Residents of Canmore say they never meant to offend anyone when
they continued to call their local mountain Chinaman's Peak.
Most say that in fact it was so named to honour Ha Ling, a CPR
worker who won a $50 bet back in 1896 by scaling the mountain in
less than six hours. A town art gallery even took the name as a
way of appealing to tourists.
But many Albertans of Chinese heritage have taken offence at
the name. Derogatory. Insulting, they say. Perpetuating a
demeaning slur used to hurt them. If not intentionally, then
carelessly implying that the individual supposedly so honoured is
too unimportant to be identified by name.
What happens when some people find a name offensive and want to
have it changed and others do not?
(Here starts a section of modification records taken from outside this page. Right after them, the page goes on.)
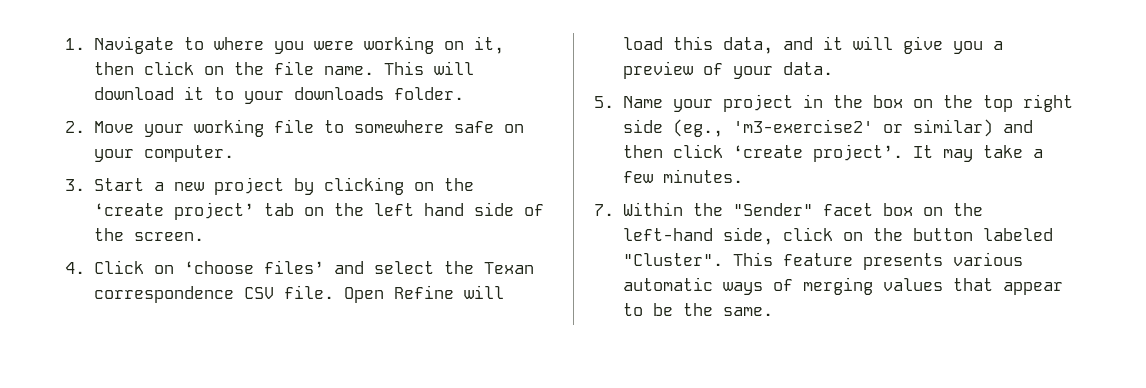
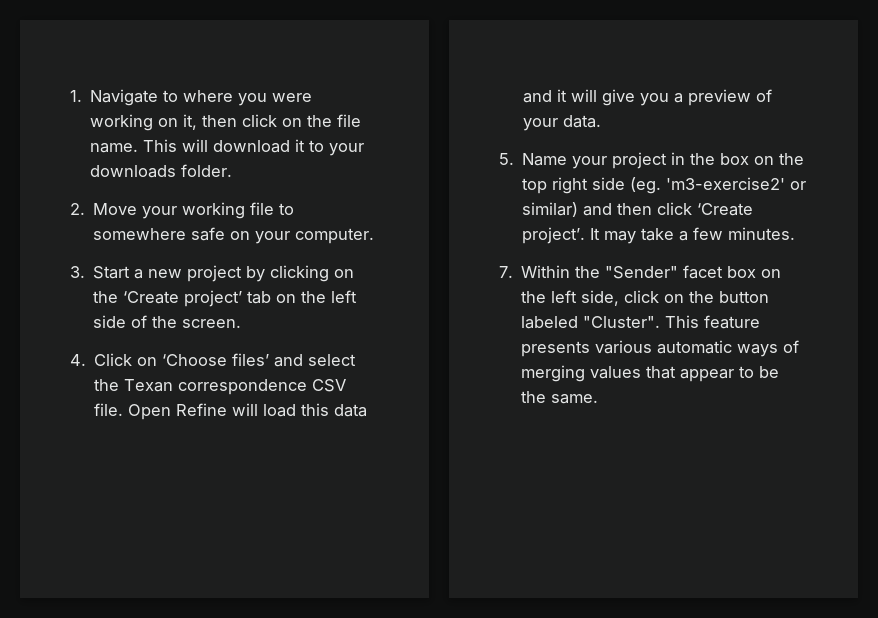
[93,203,164,216] ‘create -> [123,291,180,304] ‘Create
[423,203,464,216] hand -> (358, 296) none
[183,261,254,274] ‘choose -> [162,354,228,366] ‘Choose
[722,37,773,54] data, -> [334,404,368,417] data
[672,119,723,137] (eg., -> [630,177,662,194] (eg.
[732,145,803,158] ‘create -> [697,203,754,216] ‘Create
[622,228,713,241] left-hand -> [551,290,578,303] left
In Alberta, we have a process
to officially name our mountains, rivers, settlements-all the
geographic marks on our maps. And we have a process to change
them. This spring, people tested that process in Canmore.
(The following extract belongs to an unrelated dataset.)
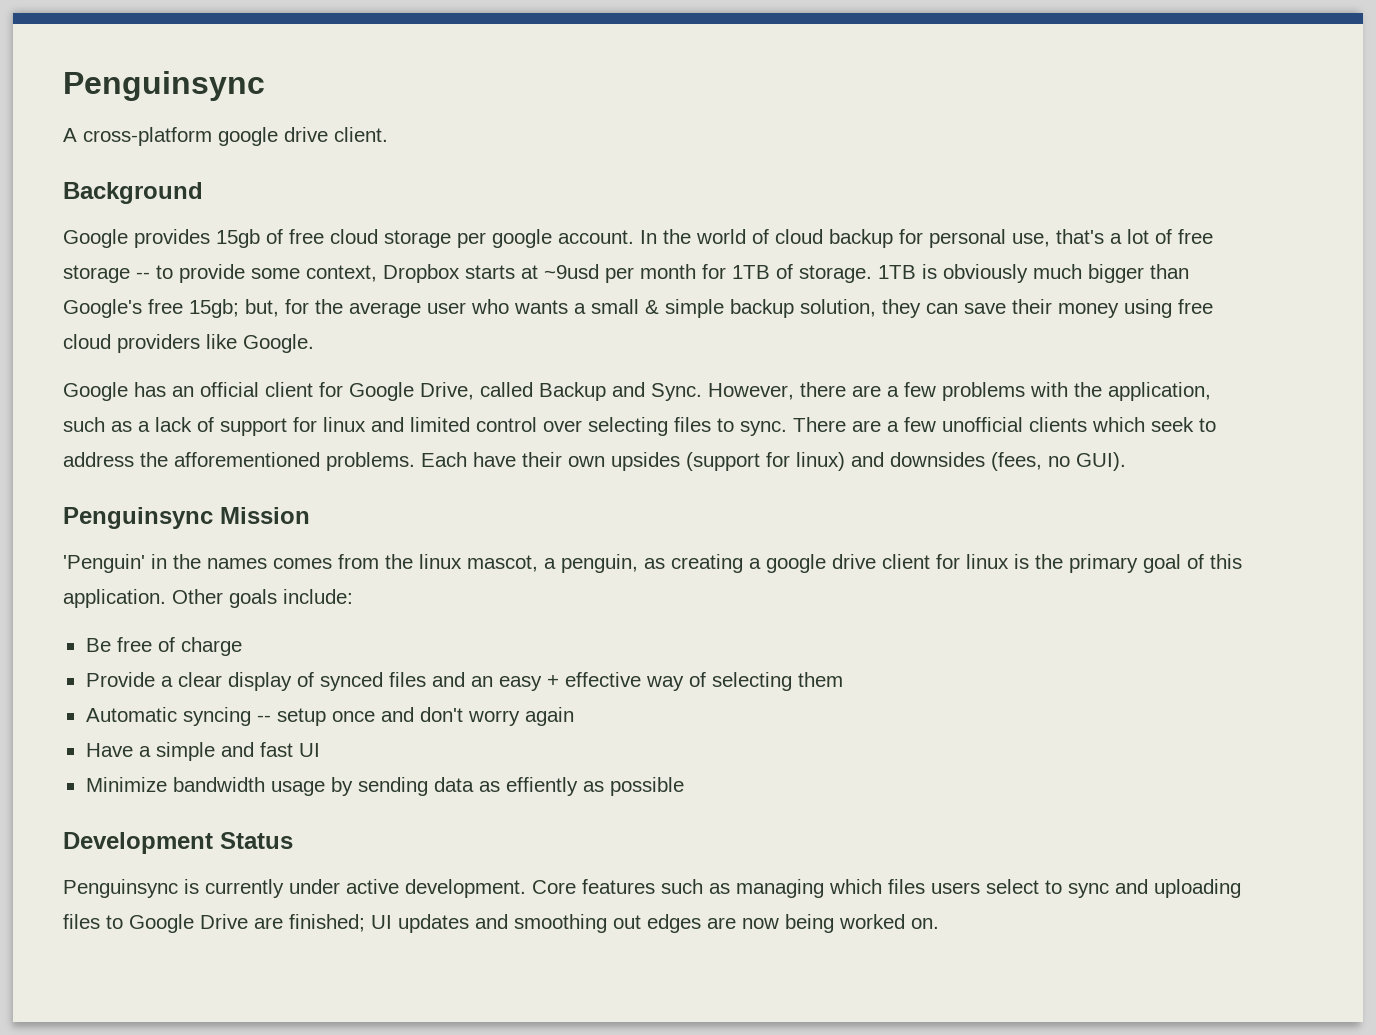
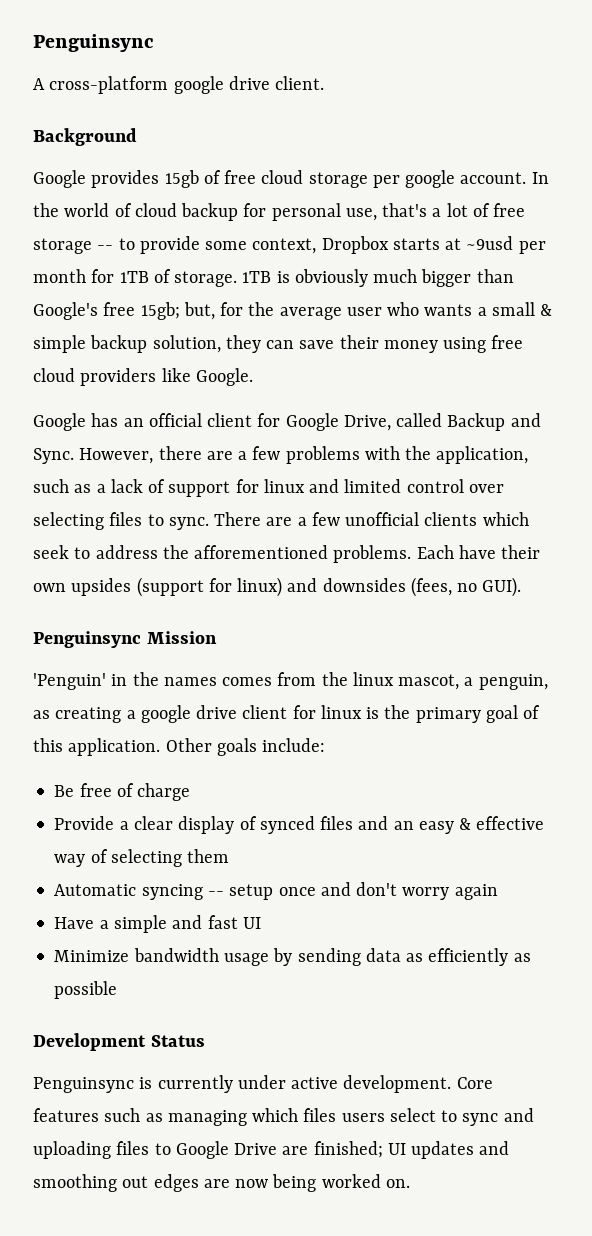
[546,675,559,687] + -> [459,818,472,830] &
[505,777,578,796] effiently -> [428,948,509,966] efficiently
The Alberta Historical Resources Foundation, a Crown Agency,
was set up in 1976 to assist community efforts to preserve the
province's heritage. Today, the foundation's board also makes
decisions about geographical names and recommends changes to the
Minister of Community Development. Staff of the Geographical Names
Program of the Historic Sites Service of Alberta Community
Development help prepare submissions to the board and the program
coordinator acts as an advisor.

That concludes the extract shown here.